We saw in the preceding chapter that when the Vezo say that they are ‘unwise’ they are making a statement about economic strategies that are short term and present bound. When they say that ‘the Vezo do not like ties and bonds’ (tsy tiam-Bezo fifeheza), on the other hand, they are making a statement about their political strategies whereby the power of the past over the present is denied or neutralized. This chapter discusses three different contexts in which the Vezo experience forms of power and authority that stake claims over people's actions and identity through time: the claims of custom and tradition, the claims of affines in marriage, and the claims of the Sakalava kings of the past.
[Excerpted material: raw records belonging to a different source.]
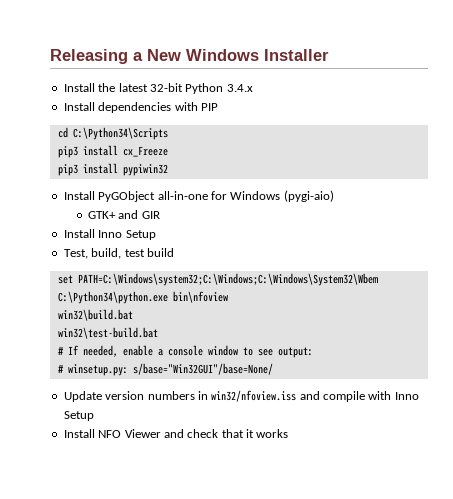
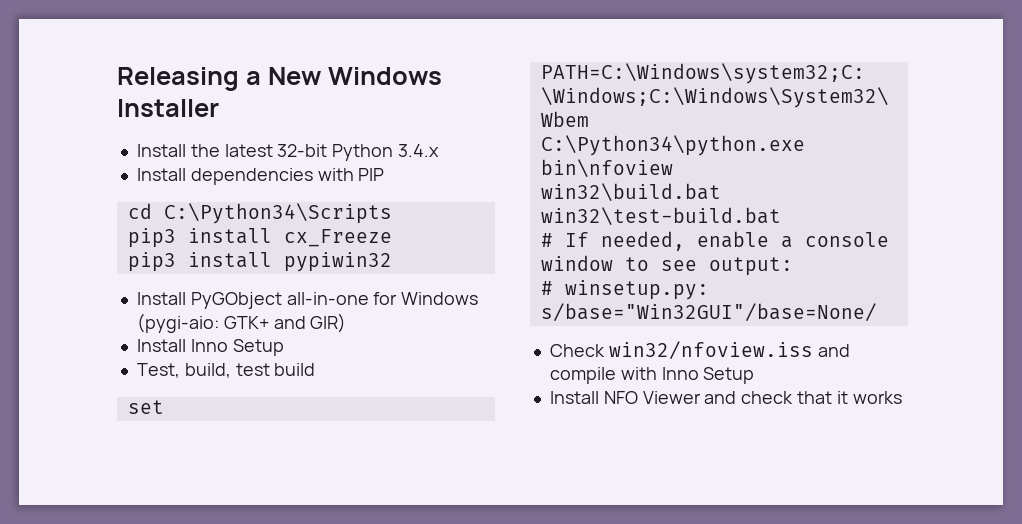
[283,190,334,202] (pygi-aio) // -> [136,313,219,333] (pygi-aio:
[141,211,160,219] GIR -> [310,313,347,333] GIR)
[63,391,208,402] Update version numbers in -> [549,344,605,357] Check

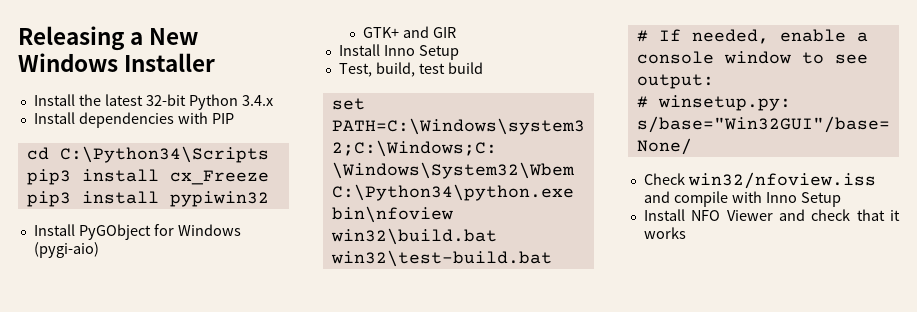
[286,292,369,305] all-in-one -> (151, 232) none
[136,313,219,333] (pygi-aio: -> [33,242,99,258] (pygi-aio) //
[310,313,347,333] GIR) -> [433,27,457,38] GIR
In all three instances, the Vezo acknowledge the constraining force of the ‘ties and bonds’ of power and of the past; in all three instances, as we shall see, these ‘ties and bonds’ are manipulated, contextualized or fled.

Customs and taboos

Anthropologists are used to being told by their informants that the reason they perform a ritual in a certain manner or adopt a certain behaviour is that it is customary to do so. Anthropologists seldom find this kind of answer satisfactory, however, for they suspect that an invocation of ‘tradition’ is a way of hiding the ‘true’ meaning behind a ritual or a certain pattern of behaviour; and they feel frustrated that their capacity to understand is so abruptly brought to a halt by an appeal to seemingly arbitrary ‘custom’.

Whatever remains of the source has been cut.